Programmdekrete gibt es in der DG (und anderswo) schon seit vielen Jahren. Sie enthalten in der Regel Gesetzesänderungen, die sich aus den Haushaltsentscheidungen oder einem punktuellen Verbesserungsbedarf ergeben. Das war diesmal anders: Neben üblichen Bestimmungen wurden umfangreiche Sparmaßnahmen und grundlegende Dekretsänderungen in die Textvorlage eingebaut, die darüber hinaus eine ganze Reihe von verfassungs- und datenschutzrechtlichen Fragen aufwarfen.
Es kam zu einer episodenreichen Schwergeburt.
Was Regierung und Mehrheit in einem Hau-Ruck-Verfahren als einen 230 Artikel umfassenden Text mit weitreichenden Folgen Anfang Dezember 2024 schnell durchs Parlament peitschen wollten, wurde auf Initiative der Oppositionsfraktionen zum Staatsrat geschickt, zurückgezogen, auf zwei Texte verteilt, neu eingereicht, in den Ausschüssen gründlich geprüft und in wesentlichen Punkten nachgebessert. Dazu mussten im Parlament insgesamt rund 80 Abänderungsanträge hinterlegt und bearbeitet werden!

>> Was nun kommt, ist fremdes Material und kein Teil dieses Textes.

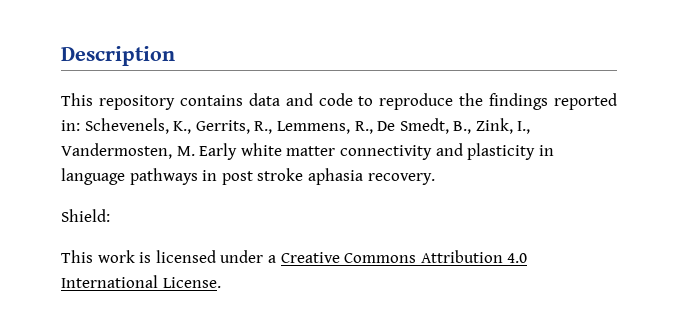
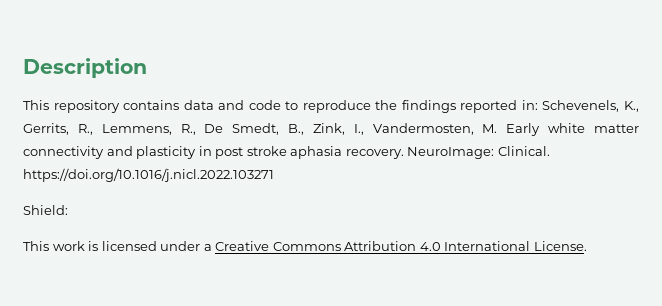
[61,168,218,185] language pathways in -> (212, 151) none
(435, 179) none -> [407,146,550,159] [23,168,274,182] NeuroImage: Clinical. https://doi.org/10.1016/j.nicl.2022.103271

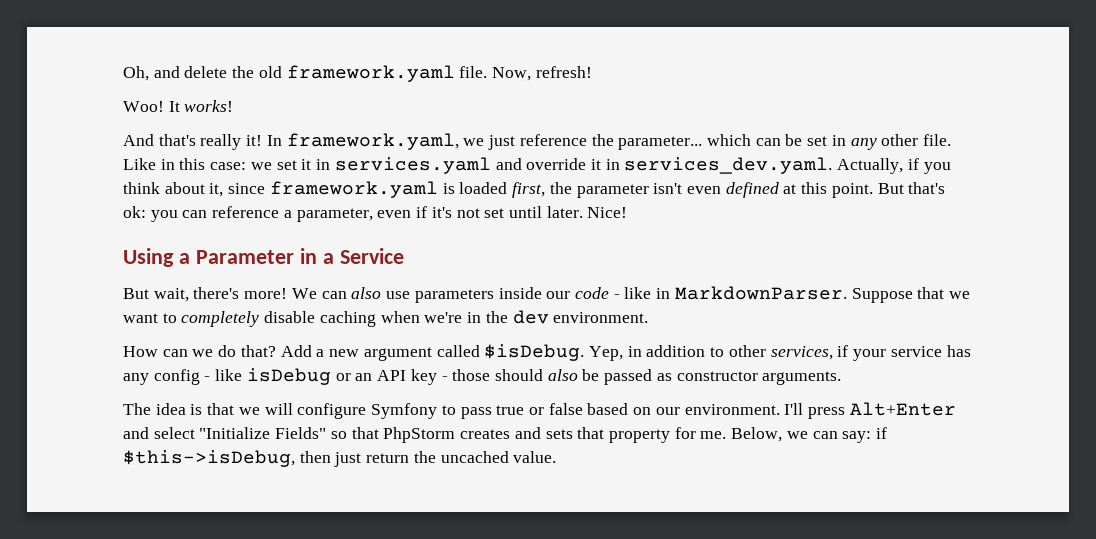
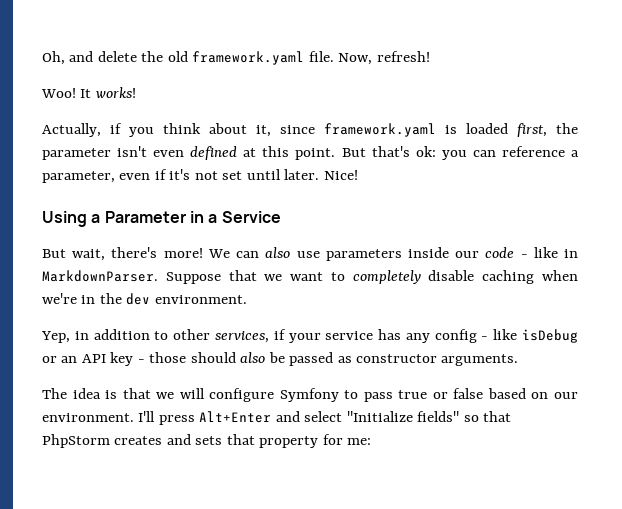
[123,133,952,150] [123,157,833,174] And that's really it! In framework.yaml, we just reference the parameter... which can be set in any other file. Like in this case: we set it in services.yaml and override it in services_dev.yaml. -> (136, 92) none
[123,344,585,361] How can we do that? Add a new argument called $isDebug. -> (247, 299) none
[275,427,327,439] Fields" -> [417,411,460,422] fields"
[700,427,888,443] [123,450,557,467] me. Below, we can say: if $this->isDebug, then just return the uncached value. -> [347,438,372,445] me:

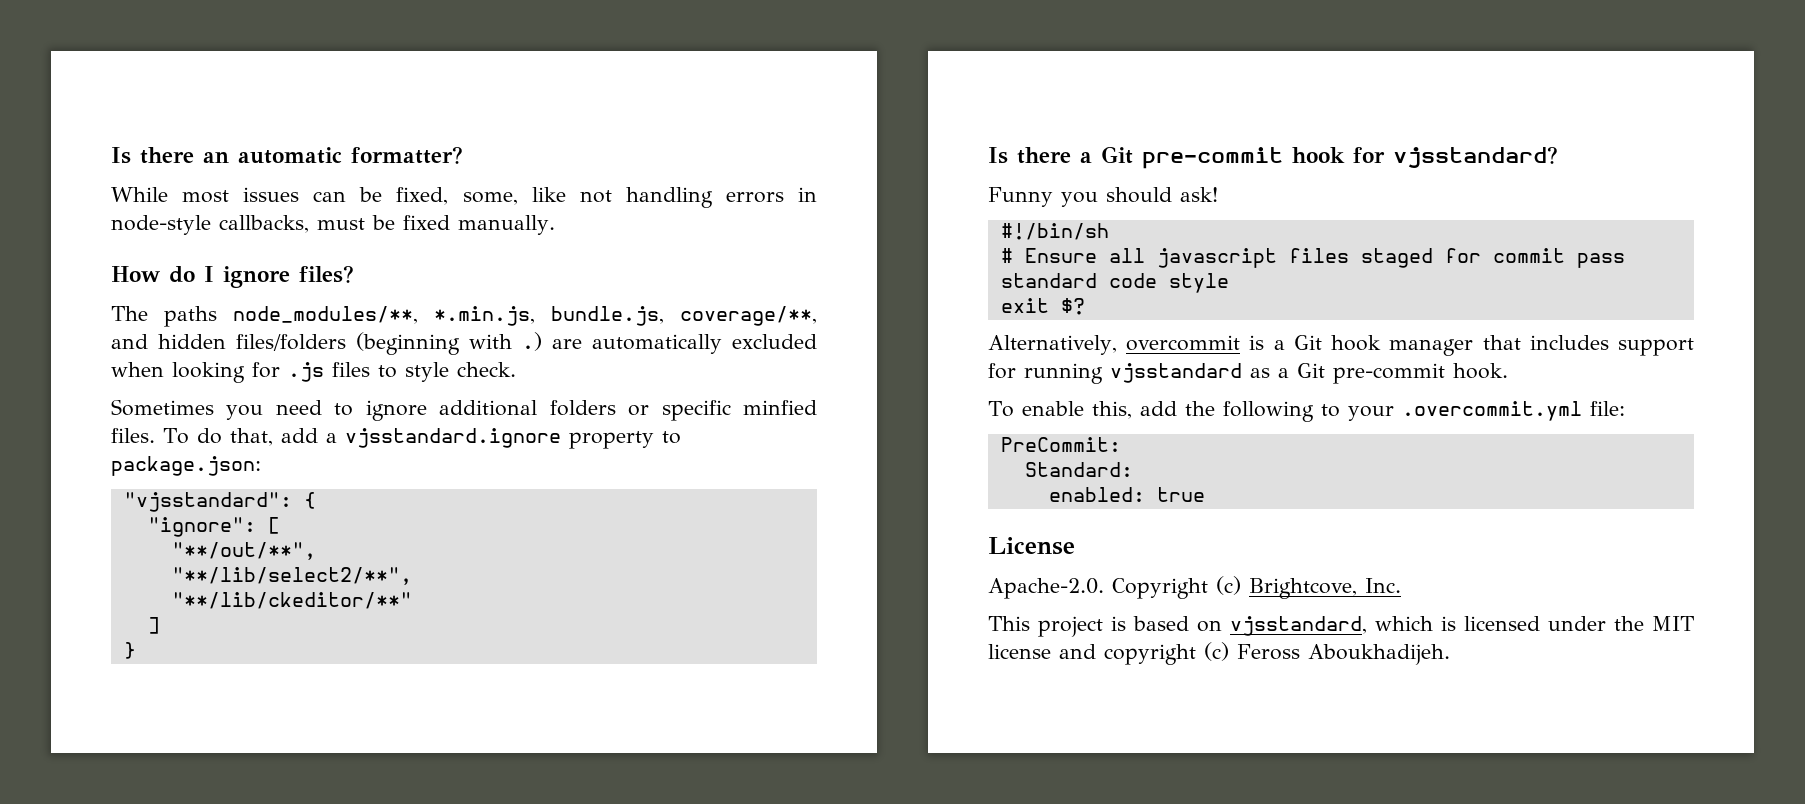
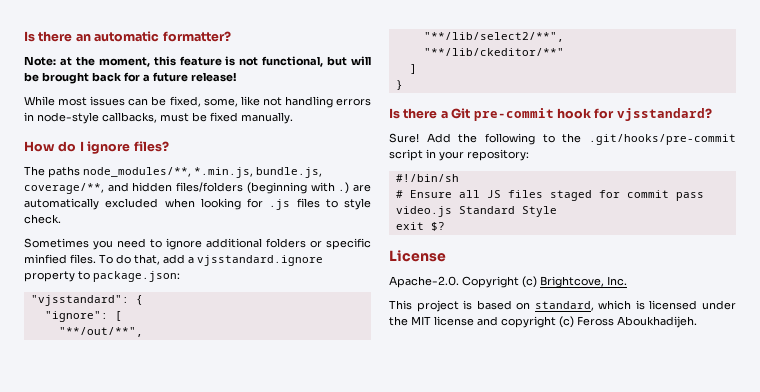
(463, 155) none -> [24,56,371,67] [24,72,236,84] // Note: at the moment, this feature is not functional, but will be brought back for a future release!
[988,187,1218,207] Funny you should ask! -> [389,133,736,145] [389,149,529,161] Sure! Add the following to the .git/hooks/pre-commit script in your repository:
[1156,248,1277,268] javascript -> [486,190,501,198] JS
[1000,273,1229,293] standard code style -> [395,206,557,217] video.js Standard Style
[988,335,1694,356] [988,363,1508,384] [988,401,1625,422] [1000,437,1121,452] [1024,462,1133,477] [1048,487,1205,502] // Alternatively, overcommit is a Git hook manager that includes support for running vjsstandard as a Git pre-commit hook. // To enable this, add the following to your .overcommit.yml file: // PreCommit: // Standard: // enabled: true -> (445, 226) none
[1230,616,1367,636] vjsstandard, -> [534,301,594,311] standard,

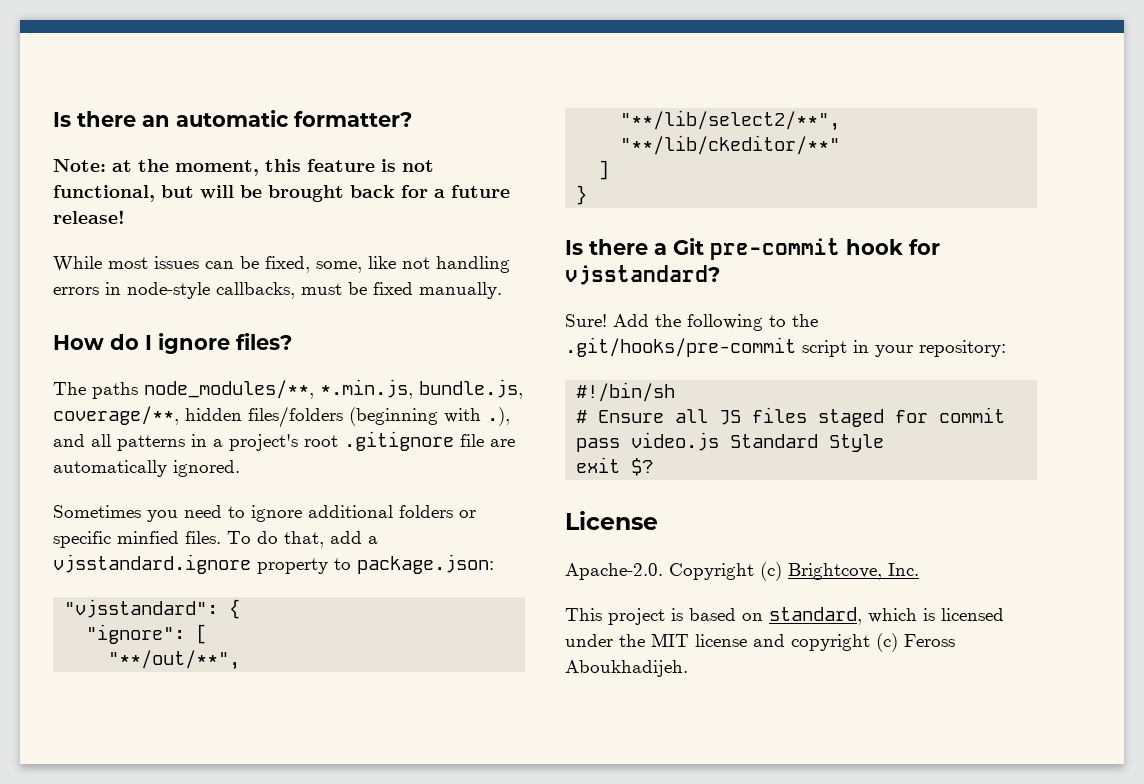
[107,182,129,192] and -> (179, 415) none
[338,182,372,194] [24,198,371,210] [24,214,61,224] .) are automatically excluded when looking for .js files to style check. -> [487,407,510,426] [53,431,515,451] [53,460,240,477] .), and all patterns in a project's root .gitignore file are automatically ignored.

Dennoch bleibt der Ende Februar 2025 verabschiedete Text in einem wesentlichen Punkt verfassungswidrig: Er wandelt Arbeitsbeschaffungsmaßnahmen im Unterrichtswesen in normales Stellenkapital um und ermächtigt die Regierung, dieses nach eigenem Gutdünken unter die Schulen zu verteilen. Wie der Staatsrat festgestellt hat, verstößt diese Vorgehensweise eindeutig gegen Artikel 24, §5 der belgischen Verfassung. Dieser hält fest, dass der Gesetzgeber – in diesem Fall das PDG – auf jeden Fall Mindestkriterien für diese Verteilung festlegen muss. Daran darf die Regierung sich auch nicht mit dem Argument vorbeimogeln, dass es sich lediglich um eine Übergangslösung (immerhin für mehrere Jahre!) handele und dass eine grundsätzliche Reform des Stundenkapitals geplant sei.
Die Regierung bestreitet, dass sie willkürlich handeln möchte, und sie behauptet, bei der Verteilung Diskriminierung zwischen den Schulen vermeiden und nachvollziehbare Kriterien anwenden zu wollen.
Wenn dem so ist, dann hätten diese gegebenenfalls mit der nötigen Flexibilität versehenen Kriterien auch im Parlament hinterlegt, diskutiert und verabschiedet werden können. Das hätte zu mehr Rechtssicherheit geführt und zur Verbesserung der Unterrichtsgesetzgebung beigetragen. So hätten Regierung und Mehrheit die Zuständigkeit des Parlaments respektiert und die Verfassung befolgt, auf die sie ihren Amtseid geschworen haben.